##### LISTED RECORDS #####
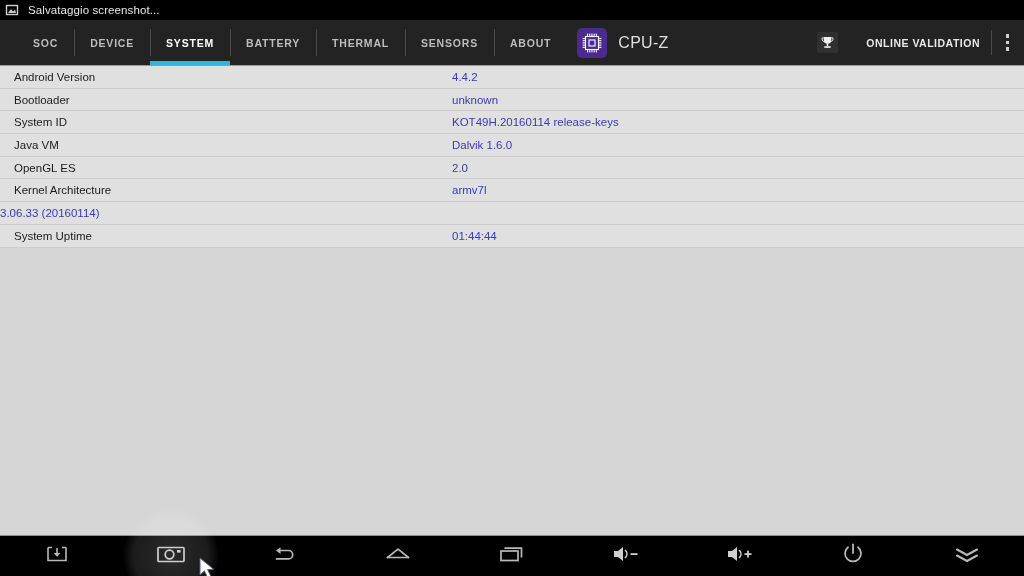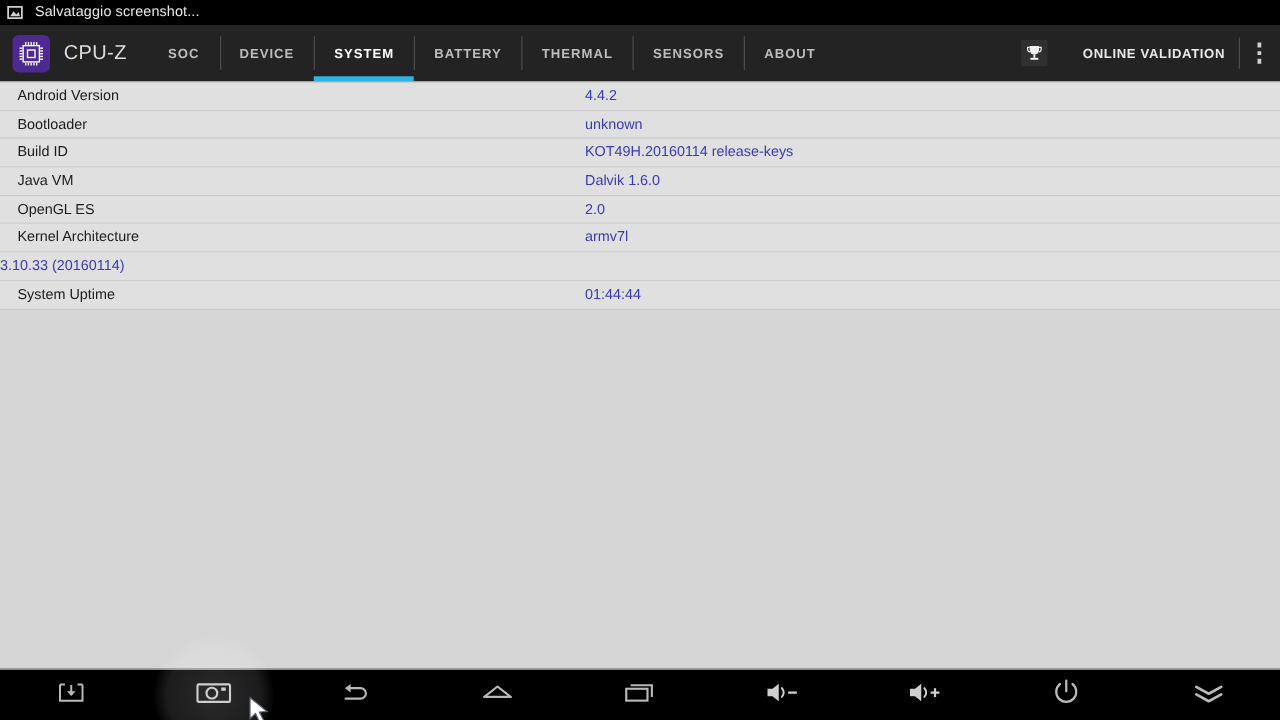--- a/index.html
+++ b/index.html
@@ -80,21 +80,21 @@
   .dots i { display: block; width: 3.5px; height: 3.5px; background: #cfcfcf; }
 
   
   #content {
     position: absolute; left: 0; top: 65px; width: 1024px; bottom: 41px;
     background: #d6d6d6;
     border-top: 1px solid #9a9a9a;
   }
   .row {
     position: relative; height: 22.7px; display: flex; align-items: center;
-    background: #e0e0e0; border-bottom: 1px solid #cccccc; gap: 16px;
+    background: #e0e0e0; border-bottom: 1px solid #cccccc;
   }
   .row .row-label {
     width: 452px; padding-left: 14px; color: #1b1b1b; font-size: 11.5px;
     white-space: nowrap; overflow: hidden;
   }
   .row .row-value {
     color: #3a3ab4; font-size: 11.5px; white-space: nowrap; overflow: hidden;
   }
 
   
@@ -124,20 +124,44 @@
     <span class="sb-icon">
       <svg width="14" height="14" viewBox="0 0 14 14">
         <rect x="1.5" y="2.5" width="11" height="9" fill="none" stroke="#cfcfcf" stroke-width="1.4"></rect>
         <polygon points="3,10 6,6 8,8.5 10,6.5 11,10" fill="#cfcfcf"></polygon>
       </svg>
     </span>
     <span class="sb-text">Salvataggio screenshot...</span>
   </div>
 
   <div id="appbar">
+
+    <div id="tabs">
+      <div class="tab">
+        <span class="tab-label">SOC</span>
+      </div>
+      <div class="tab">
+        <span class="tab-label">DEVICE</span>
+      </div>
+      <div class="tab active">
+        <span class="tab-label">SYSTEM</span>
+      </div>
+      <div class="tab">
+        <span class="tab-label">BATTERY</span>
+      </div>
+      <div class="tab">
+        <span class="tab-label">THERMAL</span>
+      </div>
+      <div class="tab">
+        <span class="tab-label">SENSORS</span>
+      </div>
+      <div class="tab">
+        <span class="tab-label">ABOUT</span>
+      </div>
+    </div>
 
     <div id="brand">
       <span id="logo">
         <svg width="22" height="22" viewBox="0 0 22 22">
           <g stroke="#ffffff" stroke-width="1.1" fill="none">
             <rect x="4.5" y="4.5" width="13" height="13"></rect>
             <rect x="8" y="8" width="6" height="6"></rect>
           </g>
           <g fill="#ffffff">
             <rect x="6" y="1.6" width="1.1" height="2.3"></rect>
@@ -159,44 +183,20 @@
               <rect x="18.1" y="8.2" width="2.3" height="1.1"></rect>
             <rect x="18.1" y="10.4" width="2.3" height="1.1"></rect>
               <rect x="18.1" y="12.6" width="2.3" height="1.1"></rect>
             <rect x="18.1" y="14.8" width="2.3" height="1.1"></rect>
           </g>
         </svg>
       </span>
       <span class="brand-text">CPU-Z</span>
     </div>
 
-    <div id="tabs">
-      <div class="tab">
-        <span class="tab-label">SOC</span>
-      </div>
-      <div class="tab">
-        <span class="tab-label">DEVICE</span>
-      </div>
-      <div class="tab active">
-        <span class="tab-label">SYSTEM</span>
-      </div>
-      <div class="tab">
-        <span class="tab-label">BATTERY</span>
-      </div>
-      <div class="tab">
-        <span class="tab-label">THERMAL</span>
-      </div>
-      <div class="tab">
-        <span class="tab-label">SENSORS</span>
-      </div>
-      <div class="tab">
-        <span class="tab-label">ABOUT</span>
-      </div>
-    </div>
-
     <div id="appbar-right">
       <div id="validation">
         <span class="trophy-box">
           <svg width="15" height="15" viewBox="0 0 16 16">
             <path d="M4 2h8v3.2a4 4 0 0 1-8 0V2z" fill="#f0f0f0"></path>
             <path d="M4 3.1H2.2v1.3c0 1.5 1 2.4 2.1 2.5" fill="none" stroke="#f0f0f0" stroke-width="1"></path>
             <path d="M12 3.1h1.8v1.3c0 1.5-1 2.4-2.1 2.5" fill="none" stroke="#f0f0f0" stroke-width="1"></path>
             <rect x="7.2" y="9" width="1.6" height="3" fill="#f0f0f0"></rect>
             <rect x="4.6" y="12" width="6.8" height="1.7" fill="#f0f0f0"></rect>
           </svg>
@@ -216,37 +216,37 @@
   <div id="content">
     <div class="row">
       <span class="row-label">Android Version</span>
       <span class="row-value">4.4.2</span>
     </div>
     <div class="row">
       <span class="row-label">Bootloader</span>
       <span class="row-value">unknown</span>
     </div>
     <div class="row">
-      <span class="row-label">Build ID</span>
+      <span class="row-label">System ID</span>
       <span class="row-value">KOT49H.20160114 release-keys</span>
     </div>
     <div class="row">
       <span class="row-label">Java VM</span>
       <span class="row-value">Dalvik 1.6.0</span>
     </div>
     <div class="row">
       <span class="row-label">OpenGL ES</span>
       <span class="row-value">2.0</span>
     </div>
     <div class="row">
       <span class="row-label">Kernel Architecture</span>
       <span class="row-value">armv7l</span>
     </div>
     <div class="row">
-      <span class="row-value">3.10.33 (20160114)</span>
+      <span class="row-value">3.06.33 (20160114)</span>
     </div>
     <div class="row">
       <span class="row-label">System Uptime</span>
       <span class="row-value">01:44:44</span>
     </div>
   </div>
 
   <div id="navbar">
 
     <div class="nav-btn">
#####
##### LISTED RECORDS #####
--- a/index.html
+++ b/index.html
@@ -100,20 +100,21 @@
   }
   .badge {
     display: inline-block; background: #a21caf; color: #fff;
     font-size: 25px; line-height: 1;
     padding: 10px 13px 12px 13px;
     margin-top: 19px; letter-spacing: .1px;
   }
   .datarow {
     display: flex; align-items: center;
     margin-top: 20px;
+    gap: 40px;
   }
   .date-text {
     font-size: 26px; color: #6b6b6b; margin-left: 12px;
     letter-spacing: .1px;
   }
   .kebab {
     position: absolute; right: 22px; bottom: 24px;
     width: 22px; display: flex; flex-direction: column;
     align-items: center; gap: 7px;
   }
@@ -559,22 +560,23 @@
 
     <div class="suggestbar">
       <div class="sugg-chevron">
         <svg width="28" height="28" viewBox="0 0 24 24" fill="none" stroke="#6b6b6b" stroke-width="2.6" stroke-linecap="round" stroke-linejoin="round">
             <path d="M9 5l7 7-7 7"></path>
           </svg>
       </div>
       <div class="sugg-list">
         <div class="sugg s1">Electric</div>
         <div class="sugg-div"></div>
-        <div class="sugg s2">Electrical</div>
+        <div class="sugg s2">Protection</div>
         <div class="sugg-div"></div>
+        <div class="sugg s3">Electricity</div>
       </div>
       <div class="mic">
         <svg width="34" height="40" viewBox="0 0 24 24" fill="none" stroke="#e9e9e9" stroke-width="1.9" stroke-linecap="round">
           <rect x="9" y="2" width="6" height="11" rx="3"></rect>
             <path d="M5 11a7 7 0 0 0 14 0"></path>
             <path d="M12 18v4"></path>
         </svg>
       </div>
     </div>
#####
### WHAT THIS TASK INVOLVES
Lines from the entries that contain the string "nowrap" must be found and copied.

### SOLUTION
     white-space: nowrap; overflow: hidden;
     color: #3a3ab4; font-size: 11.5px; white-space: nowrap; overflow: hidden;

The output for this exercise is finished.